== Action item ==
Starting at the line with "1px; bottom: 1px;" and going on through the line with "4 H36 A6 6 0", reproduce each line in the records below exactly and nothing more.
▼▼▼
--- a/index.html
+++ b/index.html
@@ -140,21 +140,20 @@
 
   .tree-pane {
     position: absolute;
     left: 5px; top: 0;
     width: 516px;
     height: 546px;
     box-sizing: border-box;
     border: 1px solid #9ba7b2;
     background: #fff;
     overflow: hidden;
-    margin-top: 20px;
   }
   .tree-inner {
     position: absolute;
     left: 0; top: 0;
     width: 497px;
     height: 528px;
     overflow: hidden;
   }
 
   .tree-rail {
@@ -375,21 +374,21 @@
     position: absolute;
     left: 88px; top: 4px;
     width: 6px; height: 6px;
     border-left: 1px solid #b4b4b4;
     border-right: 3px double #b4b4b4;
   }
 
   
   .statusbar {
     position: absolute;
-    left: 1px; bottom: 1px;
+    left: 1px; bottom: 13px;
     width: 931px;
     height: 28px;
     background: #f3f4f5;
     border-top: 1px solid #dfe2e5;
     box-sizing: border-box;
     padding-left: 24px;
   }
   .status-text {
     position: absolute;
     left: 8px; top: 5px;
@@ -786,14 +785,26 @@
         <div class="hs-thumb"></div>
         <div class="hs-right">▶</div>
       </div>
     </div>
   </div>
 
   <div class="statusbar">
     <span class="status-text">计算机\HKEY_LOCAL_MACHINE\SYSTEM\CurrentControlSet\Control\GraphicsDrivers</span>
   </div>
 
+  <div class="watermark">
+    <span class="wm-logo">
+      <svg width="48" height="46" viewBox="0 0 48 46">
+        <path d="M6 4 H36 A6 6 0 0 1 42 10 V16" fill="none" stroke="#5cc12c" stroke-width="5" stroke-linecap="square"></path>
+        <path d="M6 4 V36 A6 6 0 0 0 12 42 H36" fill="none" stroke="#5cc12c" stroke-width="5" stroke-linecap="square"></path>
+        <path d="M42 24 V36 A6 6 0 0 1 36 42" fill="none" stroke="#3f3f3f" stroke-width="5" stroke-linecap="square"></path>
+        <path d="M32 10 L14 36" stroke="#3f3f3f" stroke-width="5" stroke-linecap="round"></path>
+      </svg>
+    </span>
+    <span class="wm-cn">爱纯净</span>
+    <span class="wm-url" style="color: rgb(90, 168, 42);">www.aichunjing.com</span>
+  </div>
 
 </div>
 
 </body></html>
▲▲▲
▼▼▼
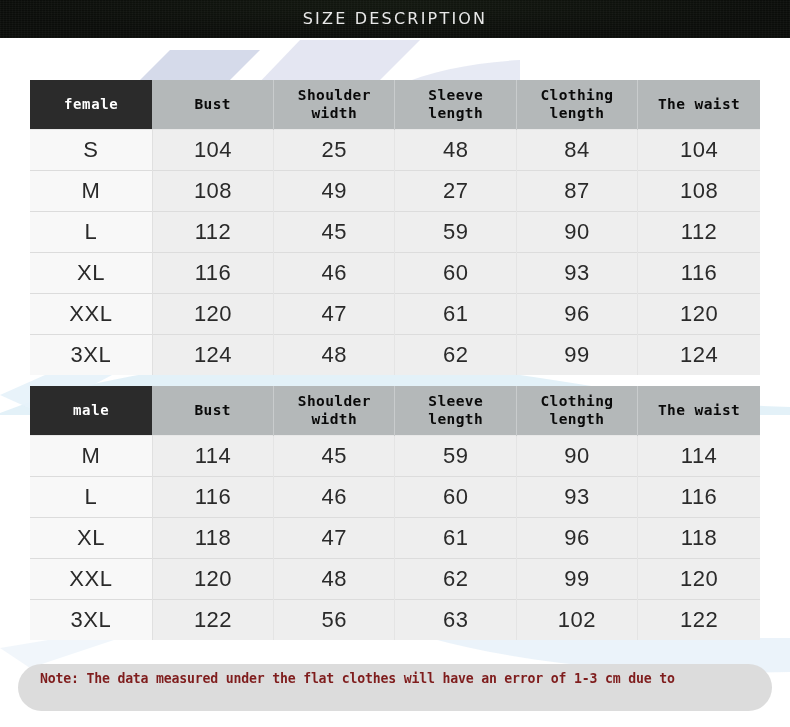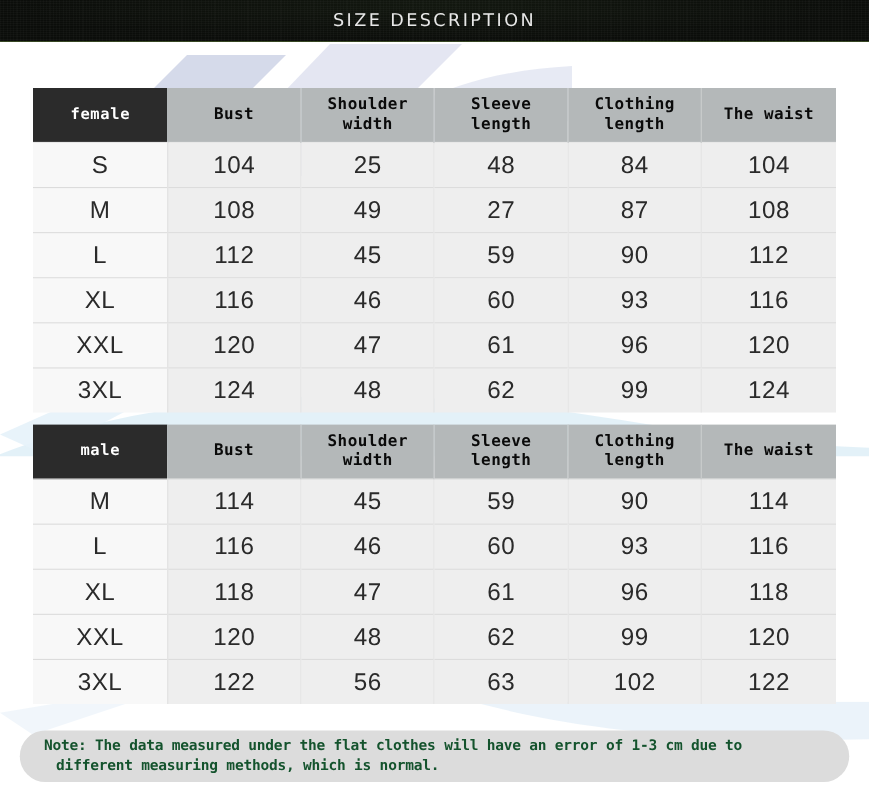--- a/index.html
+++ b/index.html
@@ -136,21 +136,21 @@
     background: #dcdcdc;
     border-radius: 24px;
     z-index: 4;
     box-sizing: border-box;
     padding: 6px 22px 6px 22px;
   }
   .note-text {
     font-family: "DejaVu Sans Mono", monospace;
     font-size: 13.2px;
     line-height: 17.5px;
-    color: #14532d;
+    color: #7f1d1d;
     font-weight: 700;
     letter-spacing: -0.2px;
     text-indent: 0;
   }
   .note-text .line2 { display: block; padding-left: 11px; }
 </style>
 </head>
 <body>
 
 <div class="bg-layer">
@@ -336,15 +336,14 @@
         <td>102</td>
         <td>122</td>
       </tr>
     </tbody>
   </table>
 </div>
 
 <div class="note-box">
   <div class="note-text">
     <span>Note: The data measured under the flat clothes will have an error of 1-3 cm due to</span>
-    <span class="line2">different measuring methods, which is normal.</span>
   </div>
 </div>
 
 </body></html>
▲▲▲
== Answer area ==
-    left: 1px; bottom: 1px;
+    left: 1px; bottom: 13px;
     width: 931px;
     height: 28px;
     background: #f3f4f5;
     border-top: 1px solid #dfe2e5;
     box-sizing: border-box;
     padding-left: 24px;
   }
   .status-text {
     position: absolute;
     left: 8px; top: 5px;
@@ -786,14 +785,26 @@
         <div class="hs-thumb"></div>
         <div class="hs-right">▶</div>
       </div>
     </div>
   </div>
 
   <div class="statusbar">
     <span class="status-text">计算机\HKEY_LOCAL_MACHINE\SYSTEM\CurrentControlSet\Control\GraphicsDrivers</span>
   </div>
 
+  <div class="watermark">
+    <span class="wm-logo">
+      <svg width="48" height="46" viewBox="0 0 48 46">
+        <path d="M6 4 H36 A6 6 0 0 1 42 10 V16" fill="none" stroke="#5cc12c" stroke-width="5" stroke-linecap="square"></path>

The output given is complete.